What is needed here is each entry reproduced exactly, without its pictures.

[Items listed in a dataset]
########
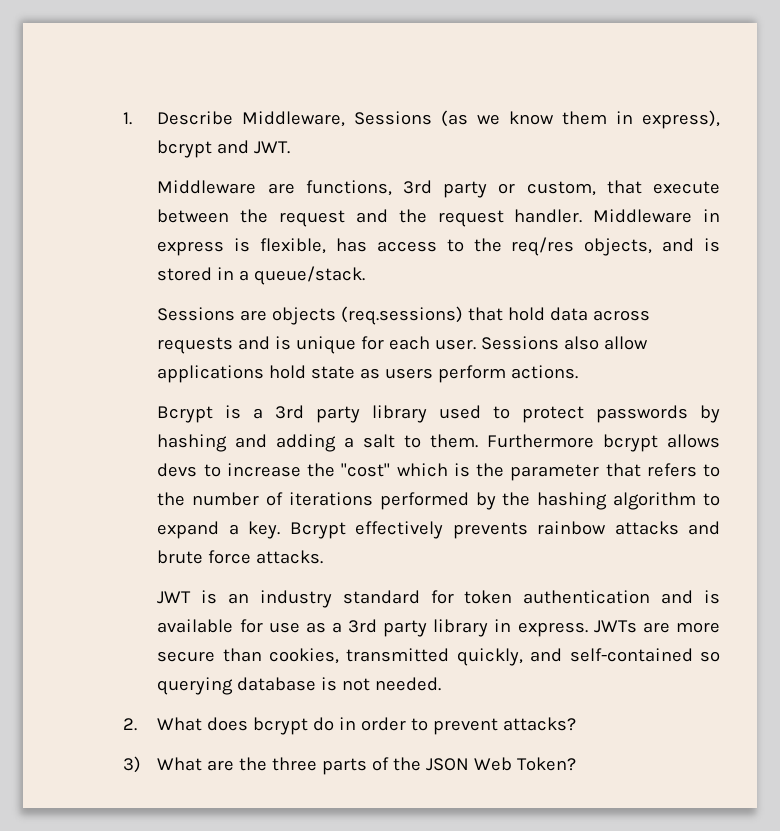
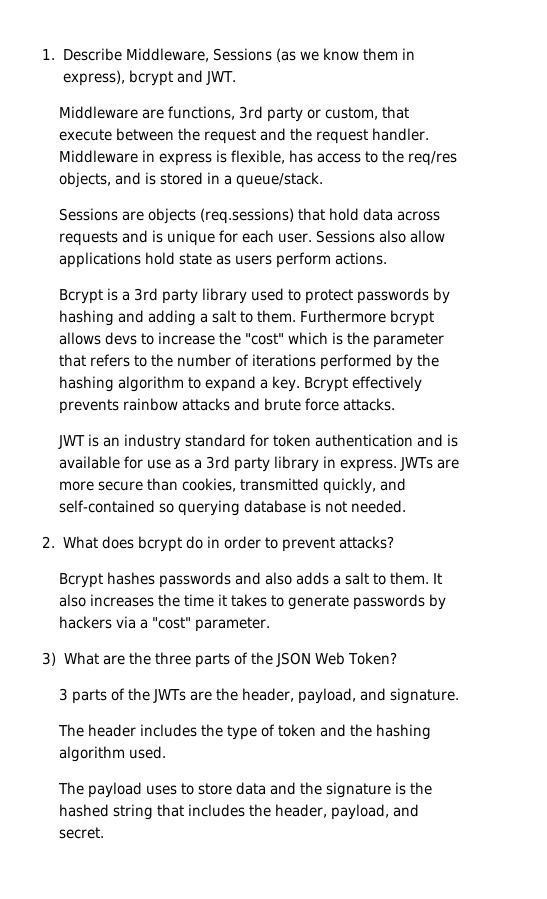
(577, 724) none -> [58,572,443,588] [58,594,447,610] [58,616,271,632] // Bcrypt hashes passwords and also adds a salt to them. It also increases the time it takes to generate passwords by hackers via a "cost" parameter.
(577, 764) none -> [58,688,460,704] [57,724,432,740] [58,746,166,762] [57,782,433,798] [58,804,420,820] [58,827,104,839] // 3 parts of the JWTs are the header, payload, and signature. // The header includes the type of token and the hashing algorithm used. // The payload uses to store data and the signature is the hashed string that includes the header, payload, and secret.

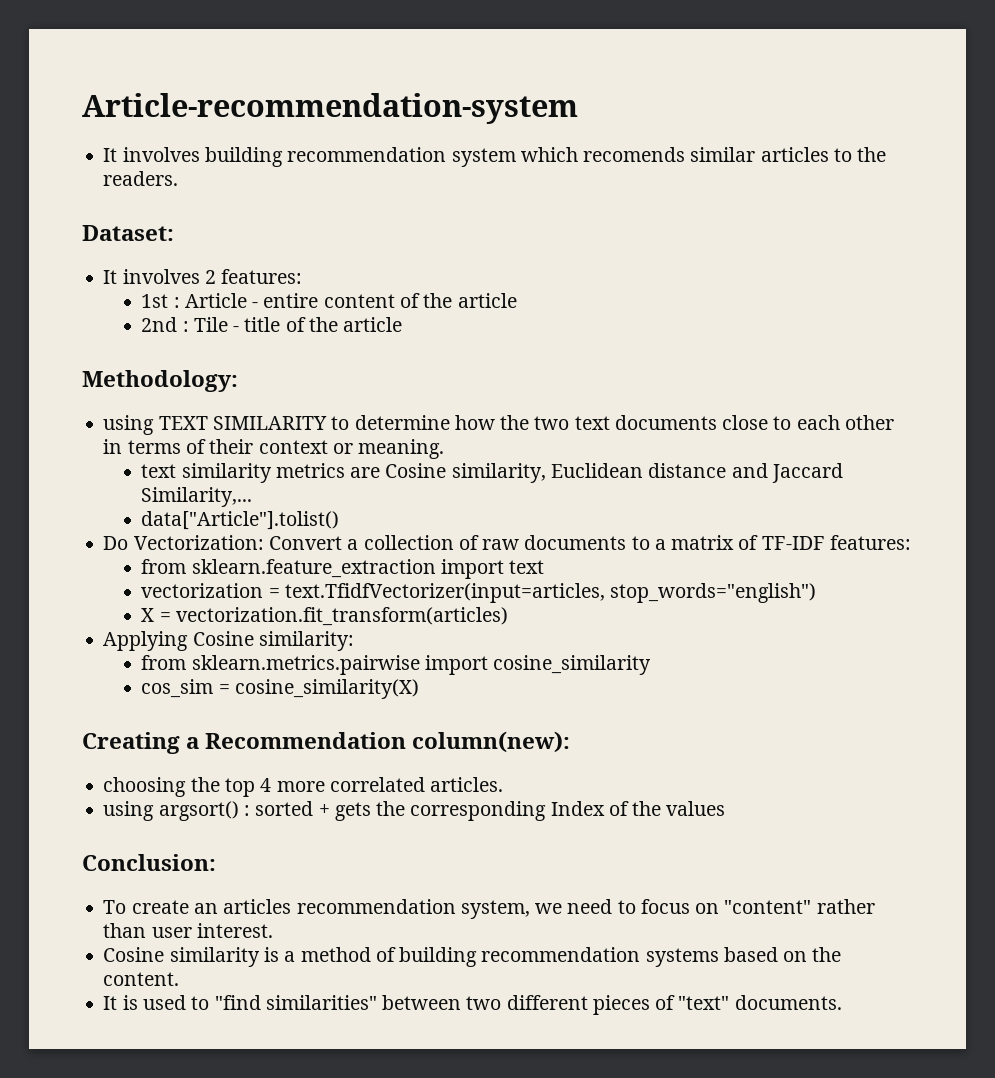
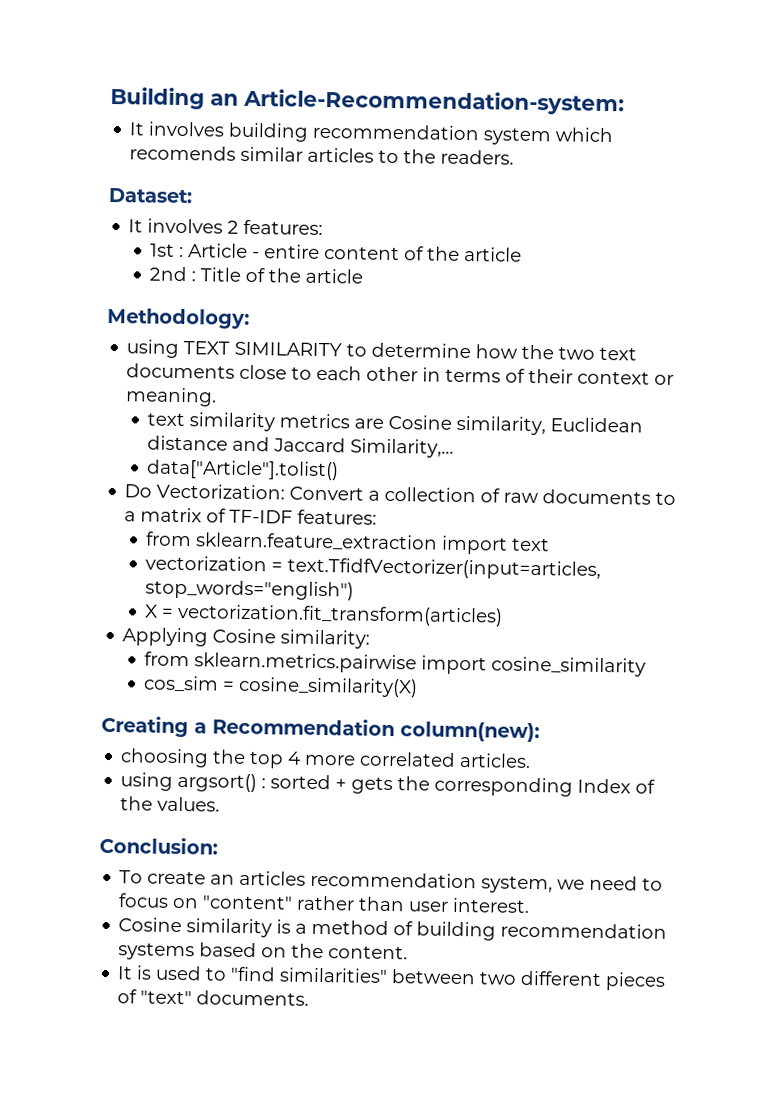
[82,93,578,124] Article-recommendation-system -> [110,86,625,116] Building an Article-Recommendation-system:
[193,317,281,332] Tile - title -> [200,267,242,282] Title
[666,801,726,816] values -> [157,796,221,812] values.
########
> Solution for this task:
(577, 724) none -> [58,572,443,588] [58,594,447,610] [58,616,271,632] // Bcrypt hashes passwords and also adds a salt to them. It also increases the time it takes to generate passwords by hackers via a "cost" parameter.
(577, 764) none -> [58,688,460,704] [57,724,432,740] [58,746,166,762] [57,782,433,798] [58,804,420,820] [58,827,104,839] // 3 parts of the JWTs are the header, payload, and signature. // The header includes the type of token and the hashing algorithm used. // The payload uses to store data and the signature is the hashed string that includes the header, payload, and secret.

[82,93,578,124] Article-recommendation-system -> [110,86,625,116] Building an Article-Recommendation-system:
[193,317,281,332] Tile - title -> [200,267,242,282] Title
[666,801,726,816] values -> [157,796,221,812] values.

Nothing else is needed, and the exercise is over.